The Baking, Cooking and Spreads unit set up in 2015 has performed well enough but as the underlying category faces continued challenges in developed markets, the decision has been taken to launch a process to either sell or demerge the Spreads part, which makes annual sales of €1.5-2bn and includes brands such as Flora, Stork and I Can't Believe It's Not Butter.

"As we evaluated the alternatives for our Spreads business, it was apparent that our dual-headed (NV and PLC) legal structure adds complexity when undertaking such changes. Accordingly, we will review our legal structure with the objective of achieving greater simplification and strategic flexibility. As part of this review, which we expect to complete by end of 2017, we will investigate and take actions, if appropriate, that assist in implementing that corporate structure change," the company said.

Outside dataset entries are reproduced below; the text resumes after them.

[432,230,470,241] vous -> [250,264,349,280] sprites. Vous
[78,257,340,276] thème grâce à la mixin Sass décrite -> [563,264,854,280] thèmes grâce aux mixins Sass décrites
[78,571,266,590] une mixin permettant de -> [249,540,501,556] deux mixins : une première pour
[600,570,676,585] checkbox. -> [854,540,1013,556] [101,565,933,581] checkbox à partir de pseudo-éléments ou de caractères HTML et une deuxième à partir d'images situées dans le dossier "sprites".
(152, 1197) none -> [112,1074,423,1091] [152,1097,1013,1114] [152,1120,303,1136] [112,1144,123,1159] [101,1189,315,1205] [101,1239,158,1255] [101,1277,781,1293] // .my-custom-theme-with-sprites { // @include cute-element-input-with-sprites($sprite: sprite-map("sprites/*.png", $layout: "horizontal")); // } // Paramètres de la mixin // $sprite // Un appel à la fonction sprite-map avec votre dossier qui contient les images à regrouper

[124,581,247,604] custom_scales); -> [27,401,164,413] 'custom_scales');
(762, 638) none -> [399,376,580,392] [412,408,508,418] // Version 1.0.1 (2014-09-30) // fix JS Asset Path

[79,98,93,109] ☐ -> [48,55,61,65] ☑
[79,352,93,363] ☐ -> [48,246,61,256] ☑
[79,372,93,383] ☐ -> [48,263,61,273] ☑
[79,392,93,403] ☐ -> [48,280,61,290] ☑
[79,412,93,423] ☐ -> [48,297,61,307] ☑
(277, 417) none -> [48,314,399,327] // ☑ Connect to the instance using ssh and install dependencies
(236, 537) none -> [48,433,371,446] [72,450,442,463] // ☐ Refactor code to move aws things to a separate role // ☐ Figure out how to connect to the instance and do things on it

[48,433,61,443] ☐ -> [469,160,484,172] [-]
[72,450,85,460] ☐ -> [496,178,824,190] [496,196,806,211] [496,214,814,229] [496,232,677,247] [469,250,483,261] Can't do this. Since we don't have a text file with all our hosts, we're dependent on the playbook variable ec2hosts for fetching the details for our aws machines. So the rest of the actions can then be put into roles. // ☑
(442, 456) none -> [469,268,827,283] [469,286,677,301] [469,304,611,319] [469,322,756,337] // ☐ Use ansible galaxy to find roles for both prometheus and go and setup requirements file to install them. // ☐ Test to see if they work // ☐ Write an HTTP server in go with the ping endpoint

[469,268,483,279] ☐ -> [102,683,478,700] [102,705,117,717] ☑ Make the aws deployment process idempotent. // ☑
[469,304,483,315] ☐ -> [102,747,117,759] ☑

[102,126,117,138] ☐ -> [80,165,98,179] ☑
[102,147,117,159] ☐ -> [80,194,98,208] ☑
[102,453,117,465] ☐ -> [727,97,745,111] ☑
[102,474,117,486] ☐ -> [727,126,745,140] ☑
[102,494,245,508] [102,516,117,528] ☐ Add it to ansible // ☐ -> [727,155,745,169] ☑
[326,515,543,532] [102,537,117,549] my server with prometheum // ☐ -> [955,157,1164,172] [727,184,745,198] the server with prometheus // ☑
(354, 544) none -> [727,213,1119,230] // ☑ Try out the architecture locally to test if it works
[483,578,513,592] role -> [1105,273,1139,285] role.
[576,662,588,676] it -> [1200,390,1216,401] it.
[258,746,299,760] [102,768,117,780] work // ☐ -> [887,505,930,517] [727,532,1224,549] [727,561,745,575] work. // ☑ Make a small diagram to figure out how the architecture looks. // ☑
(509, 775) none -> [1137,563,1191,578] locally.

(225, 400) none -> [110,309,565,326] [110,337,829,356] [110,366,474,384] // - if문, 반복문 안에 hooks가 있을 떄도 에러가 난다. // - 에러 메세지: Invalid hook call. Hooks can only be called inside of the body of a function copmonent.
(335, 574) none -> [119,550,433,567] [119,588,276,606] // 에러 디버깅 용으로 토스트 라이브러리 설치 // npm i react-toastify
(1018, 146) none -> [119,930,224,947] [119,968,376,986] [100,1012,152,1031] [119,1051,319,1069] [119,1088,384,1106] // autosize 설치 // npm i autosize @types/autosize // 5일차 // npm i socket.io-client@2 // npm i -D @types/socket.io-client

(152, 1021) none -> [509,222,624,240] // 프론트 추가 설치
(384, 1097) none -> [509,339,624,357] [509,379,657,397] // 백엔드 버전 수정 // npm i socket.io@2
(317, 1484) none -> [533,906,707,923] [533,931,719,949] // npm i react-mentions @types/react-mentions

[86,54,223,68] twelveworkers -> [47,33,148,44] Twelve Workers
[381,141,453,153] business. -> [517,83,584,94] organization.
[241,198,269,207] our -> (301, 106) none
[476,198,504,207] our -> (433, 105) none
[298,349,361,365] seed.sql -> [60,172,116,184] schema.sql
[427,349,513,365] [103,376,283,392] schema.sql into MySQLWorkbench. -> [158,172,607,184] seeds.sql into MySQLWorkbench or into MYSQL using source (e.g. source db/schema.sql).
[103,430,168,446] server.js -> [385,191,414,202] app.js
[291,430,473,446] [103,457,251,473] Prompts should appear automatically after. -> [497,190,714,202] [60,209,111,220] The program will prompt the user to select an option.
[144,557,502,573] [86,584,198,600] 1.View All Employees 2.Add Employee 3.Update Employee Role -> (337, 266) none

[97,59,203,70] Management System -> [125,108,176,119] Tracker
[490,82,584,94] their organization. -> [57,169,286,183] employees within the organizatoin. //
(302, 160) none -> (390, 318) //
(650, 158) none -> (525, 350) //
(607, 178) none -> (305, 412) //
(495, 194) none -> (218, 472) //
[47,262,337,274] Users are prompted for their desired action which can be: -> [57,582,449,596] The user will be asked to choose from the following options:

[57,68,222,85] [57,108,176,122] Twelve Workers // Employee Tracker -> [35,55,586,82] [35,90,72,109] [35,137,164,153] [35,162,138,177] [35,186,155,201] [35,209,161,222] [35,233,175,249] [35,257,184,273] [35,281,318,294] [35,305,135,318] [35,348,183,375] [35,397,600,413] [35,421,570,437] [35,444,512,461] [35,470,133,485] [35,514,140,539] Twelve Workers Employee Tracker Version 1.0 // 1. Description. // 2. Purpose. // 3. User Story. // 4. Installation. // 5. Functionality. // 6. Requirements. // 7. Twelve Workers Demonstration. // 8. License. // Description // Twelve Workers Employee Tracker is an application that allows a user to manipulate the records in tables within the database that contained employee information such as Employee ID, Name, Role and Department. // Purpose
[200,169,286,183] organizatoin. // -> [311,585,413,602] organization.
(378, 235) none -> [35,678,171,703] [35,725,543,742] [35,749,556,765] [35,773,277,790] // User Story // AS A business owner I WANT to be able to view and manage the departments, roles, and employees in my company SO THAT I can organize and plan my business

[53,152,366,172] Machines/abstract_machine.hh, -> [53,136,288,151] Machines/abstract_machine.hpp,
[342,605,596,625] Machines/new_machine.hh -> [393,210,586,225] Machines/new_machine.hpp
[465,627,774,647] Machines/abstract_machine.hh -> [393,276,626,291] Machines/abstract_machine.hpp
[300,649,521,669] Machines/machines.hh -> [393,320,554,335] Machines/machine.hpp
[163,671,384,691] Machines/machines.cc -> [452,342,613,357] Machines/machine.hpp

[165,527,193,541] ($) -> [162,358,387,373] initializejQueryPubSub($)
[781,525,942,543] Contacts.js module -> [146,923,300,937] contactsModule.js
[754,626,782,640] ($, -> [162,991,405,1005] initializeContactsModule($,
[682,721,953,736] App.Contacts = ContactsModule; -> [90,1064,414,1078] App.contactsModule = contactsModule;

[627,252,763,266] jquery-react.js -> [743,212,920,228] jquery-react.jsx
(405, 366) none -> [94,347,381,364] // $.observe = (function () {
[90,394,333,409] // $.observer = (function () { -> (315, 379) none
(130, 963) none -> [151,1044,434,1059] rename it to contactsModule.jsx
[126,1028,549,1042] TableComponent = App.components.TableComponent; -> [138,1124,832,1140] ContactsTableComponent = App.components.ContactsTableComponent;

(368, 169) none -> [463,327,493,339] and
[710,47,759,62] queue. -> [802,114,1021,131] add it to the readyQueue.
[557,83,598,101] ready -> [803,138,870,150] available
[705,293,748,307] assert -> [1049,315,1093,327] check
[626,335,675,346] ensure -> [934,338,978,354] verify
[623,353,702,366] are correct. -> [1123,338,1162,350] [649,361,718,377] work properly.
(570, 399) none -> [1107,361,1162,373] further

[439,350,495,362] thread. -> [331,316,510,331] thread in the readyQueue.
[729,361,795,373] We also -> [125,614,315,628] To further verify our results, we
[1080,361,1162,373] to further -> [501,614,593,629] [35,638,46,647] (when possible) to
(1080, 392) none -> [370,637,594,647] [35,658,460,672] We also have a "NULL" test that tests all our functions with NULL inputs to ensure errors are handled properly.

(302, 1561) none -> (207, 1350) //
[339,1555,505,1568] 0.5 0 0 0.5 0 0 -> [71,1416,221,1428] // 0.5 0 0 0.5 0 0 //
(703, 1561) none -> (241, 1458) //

For the current year, not only was guidance for 3-5% sales growth and an underlying operating margin improvement of at least 80 basis points repeated, but to show faith in the future of the business the dividend will be hiked 12% for the coming year.

Unilever will up its leverage to help fund the restructuring, doubling its net debt to around two times EBITDA.

Chairman Marijn Dekkers, who was appointed last year, said the review was "detailed and comprehensive" and was "fully supported" by the board.

With the company having last visited the issue in 2005, Dekkers will lead the examination of whether the dual legal structure, which involves listings in London and Amsterdam, could be simplified to be less confusing for US investors and remove complexity for future purchases.

Analyst Neil Wilson at ETX Capital said the Kraft approach has really shaken things up, with the dividend increase, share buyback and ramping up of debt all designed to ensure shareholders are not tempted by another bid.

"It smacks a little of short-termism but we have to see whether the offloading of Spreads and higher gearing pays off as it looks to grow its business in emerging markets, where it generates 57% of sales and where future growth needs to come from."

Ramping up the leverage ought to deter speculative bids such as that of Kraft, he added, as Unilever was felt to be vulnerable to a takeover exactly because it has been so free of debt.

Offloading Spreads, which Polman said has been declining for 20 years, may free cash Wilson was not alone in pointing out that whether this made genuine sense if margins are key.

Broker Whitman Howard pointed out that Spreads enjoys a margin of 25% and accounted for €1.5bn to €2bn of sales in the 2016 financial year so by selling spreads it estimated margin will fall by 500bps.

It added that extent to which combining the Foods and Refreshment units into one organisation will have on margin accretion "is unclear" and said plans to increase borrowing by the order of €12bn plus the Spreads disposal "should allow Unilever to make what we would assume as positive acquisitions".

Noting that in March Polman called for an overhaul of Britain’s takeover code to safeguard companies from unwanted bids, Reuters Breakingviews suggested Unilever may be playing the UK government against the Netherlands as the Dutch regime subjects takeovers to a more stringent stakeholder interest test than the UK does, but Theresa May will not want to lose such a big employer amid other Brexit-related departures.